Yamaha R7 mit sportlicher Grundabstimmung

Ihre 41er-USD-Gabel ist als einzige im Feld voll einstellbar, jedoch gaukeln die vielen möglichen Klicks einen Einstellbereich vor, der in dieser Breite leider keineswegs vorhanden ist. Doch solange der Belag nicht das Prädikat Rübenacker verdient, lässt sich mit dem Gebotenen gut leben. Für das via Umlenkung betätigte Federbein gilt, abgesehen von der nicht vorhandenen Druckstufeneinstellung, im Prinzip das Nämliche. Generell ist die Grundabstimmung auf der sportlich straffen Seite, und so spricht das Fahrwerk bei niedrigen Tempos eher mäßig auf kleine Unebenheiten an.

Wenn es ums Bremsen geht, ist die Yamaha R7 voll mit bei der Musik. Allerdings reagiert sie im ABS-Regelbereich stark auf die Sitzposition.

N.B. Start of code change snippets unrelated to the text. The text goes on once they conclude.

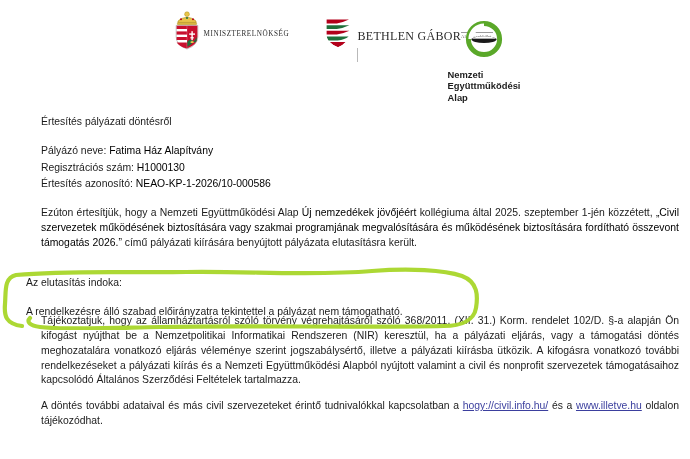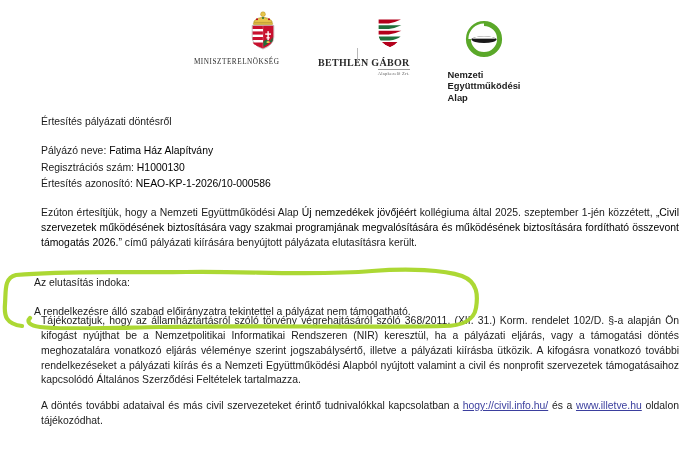--- a/index.html
+++ b/index.html
@@ -28,8 +28,7 @@
   }
   .logo-block {
     display: flex;
-    flex-direction: column;
-    align-items: flex-end;
+    align-items: center;
   }
 
   

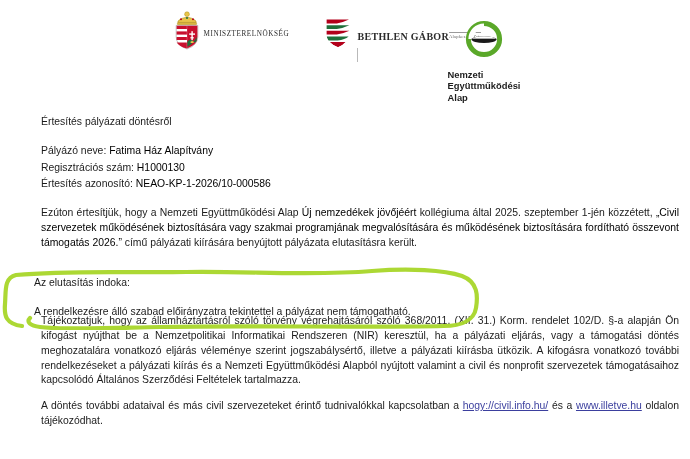--- a/index.html
+++ b/index.html
@@ -46,12 +46,11 @@
   #logo-bethlen { width: 92px; padding-top: 8px; }
   #logo-bethlen .caption {
     font-family: "Liberation Serif", "DejaVu Serif", serif;
-    font-size: 10px;
+    font-size: 12px;
     letter-spacing: 0.3px;
     color: #2b2b2b;
     margin-top: 3px;
     white-space: nowrap;
-    font-weight: bold;
   }
   #logo-bethlen .subcaption {
     font-family: "Liberation Serif", "DejaVu Serif", serif;

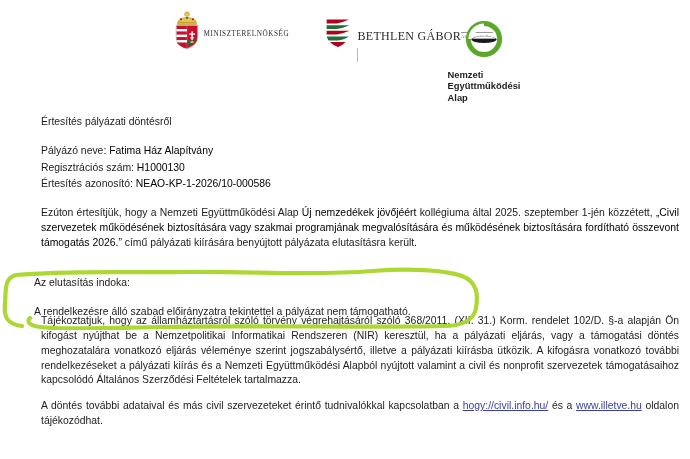--- a/index.html
+++ b/index.html
@@ -120,7 +120,7 @@
 
   #reason-block {
     position: absolute;
-    left: 34px; top: 276px;
+    left: 26px; top: 276px;
     width: 430px;
   }
 </style>

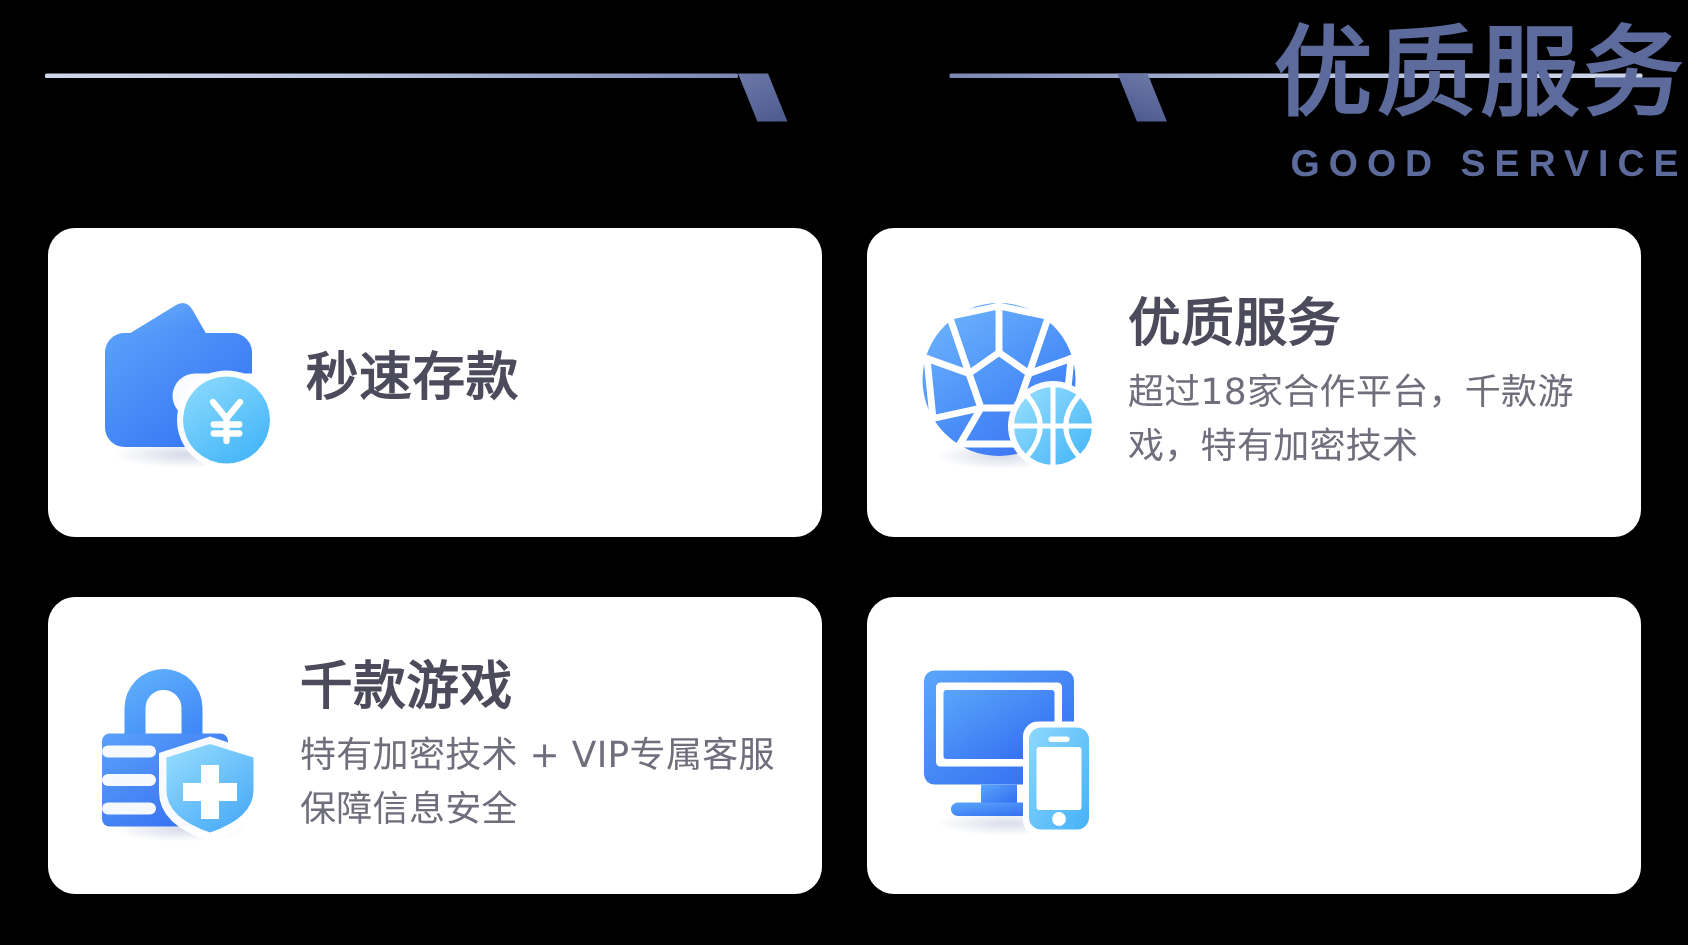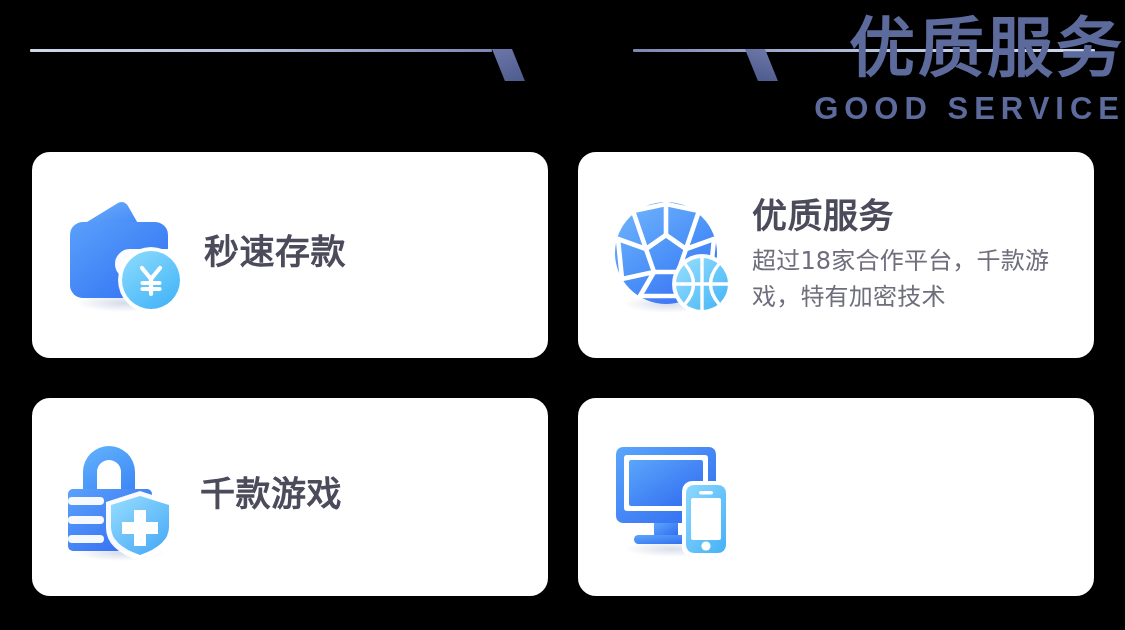--- a/index.html
+++ b/index.html
@@ -89,7 +89,7 @@
   .title-en {
     margin: 0;
     padding-top: 4px;
-    font-size: 31px;
+    font-size: 25px;
     line-height: 34px;
     font-weight: 700;
     letter-spacing: 6px;

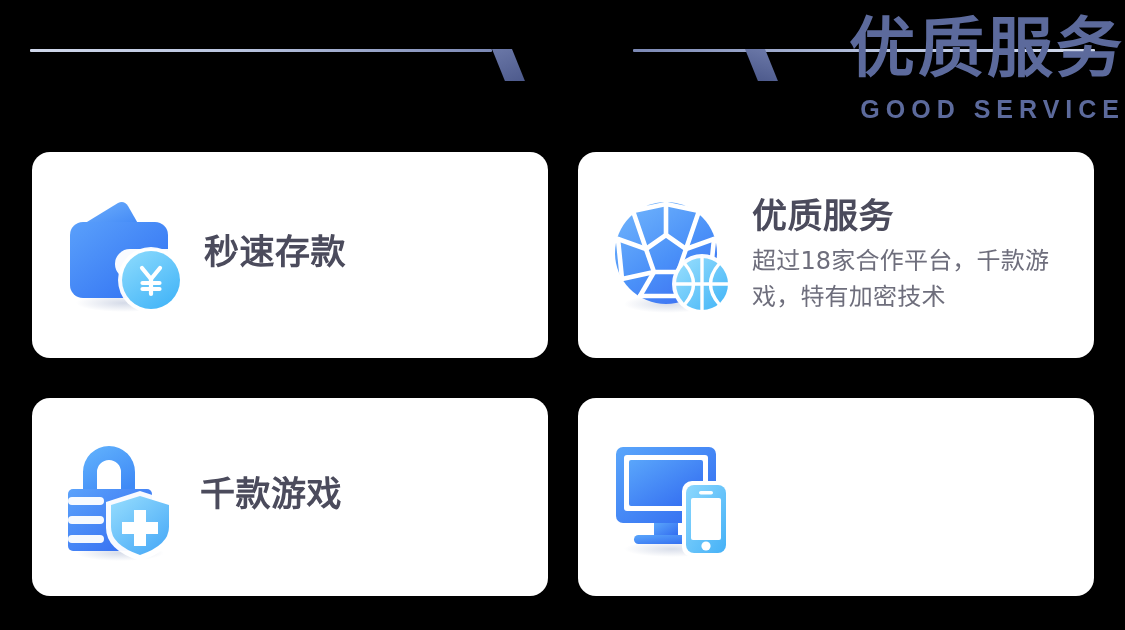--- a/index.html
+++ b/index.html
@@ -316,6 +316,7 @@
       </div>
       <div class="card-text">
         <h2 class="card-title">千款游戏</h2>
+        <p class="card-desc">特有加密技术 + VIP专属客服保障信息安全</p>
       </div>
     </div>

Weit hinten auf dem üppigen, aber harten Polster sitzend, bremst sie bockstabil, doch mit Tuchfühlung zum Tank neigt das Hinterrad verschärft zum Abheben. Nicht gerade optimal für Schreckbremsungen. Doch zählen nicht auch das Sicheinlassen auf und Bewältigen von suboptimalen Umständen als stimulierende Herausforderung? Wie gesagt, es lebe der Sport.